On 30 March 1910, Baron von Stumm married American heiress Constance Hoyt (20 May 1889 – 30 July 1923), daughter of Solicitor General Henry Hoyt Jr. and Anne McMichael (a granddaughter of Philadelphia Mayor Morton McMichael). Her paternal grandfather was Pennsylvania Governor Henry M. Hoyt. Their wedding was attended by then President of the United States William Howard Taft. Before her death in 1923, they were the parents of:

- Baroness Nora von Stumm (1916–2000), who married, as his second wife, Count Hyacinth Strachwitz in 1947 in Holzhausen.

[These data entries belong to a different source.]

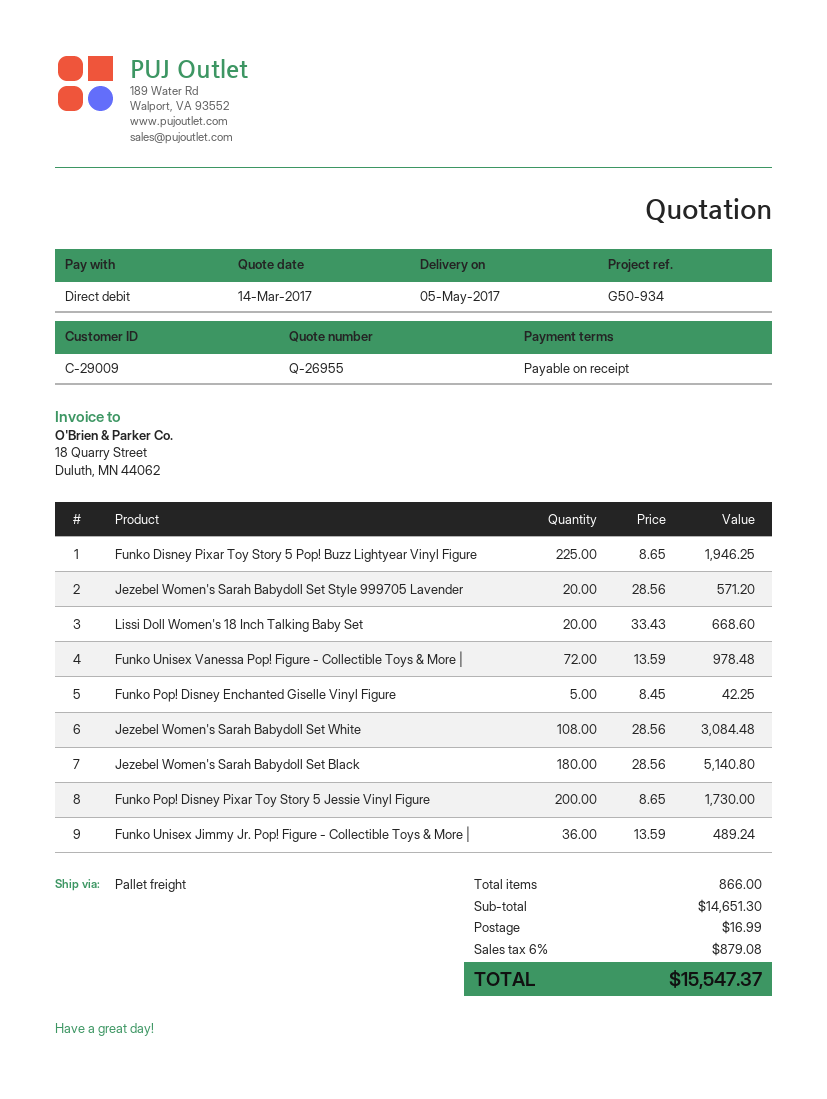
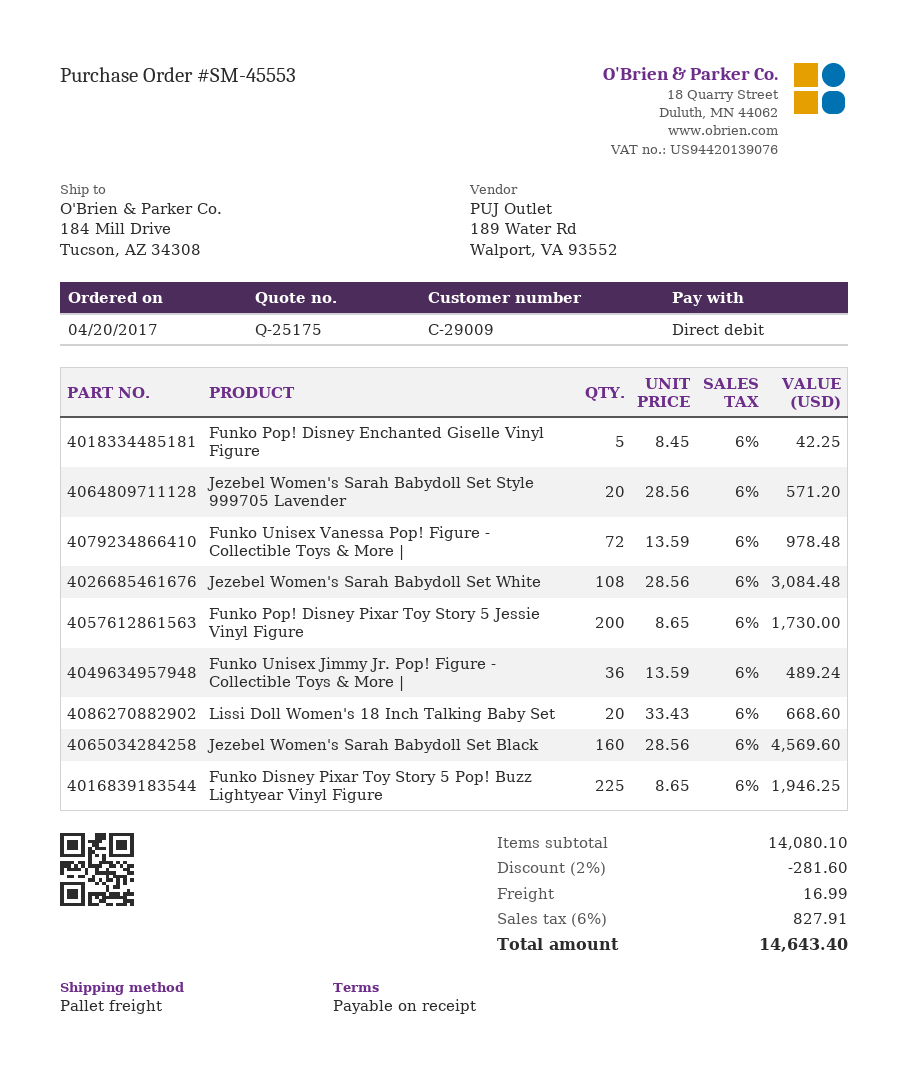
quote number: Q-26955 -> Q-25175
Jezebel Women's Sarah Babydoll Set Black: 180 x 28.56 = 5140.80 -> 160 x 28.56 = 4569.60
subtotal: 14651.30 -> 14080.10
discount: none -> 2% = 281.60
tax: 6% = 879.08 -> 6% = 827.91
total: 15547.37 -> 14643.40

After the death of his first wife, he married Vera von Platen (16 August 1900 – 9 February 1952, Baroness von Wolff), daughter of Baron Nikolaus Boris von Wolff, and former wife of Karl Gustav von Platen, on 17 May 1926. From her first marriage, she had a son, Dr. Alexander-Christoph von Platen. Together, they were the parents of one son:

- Baron Nikolaus Paul Wilhelm von Stumm (1928–1991), who married Baroness Ursula von Pfetten-Arnbach, a daughter of Baron Maximilian von Pfetten-Arnbach and Countess Marie-Elizabeth von Harrach (daughter of sculptor Count Hans Albrecht von Harrach and granddaughter of artist Count Ferdinand von Harrach).

Baron von Stumm died on 24 March 1954 in Grafenaschau near Murnau.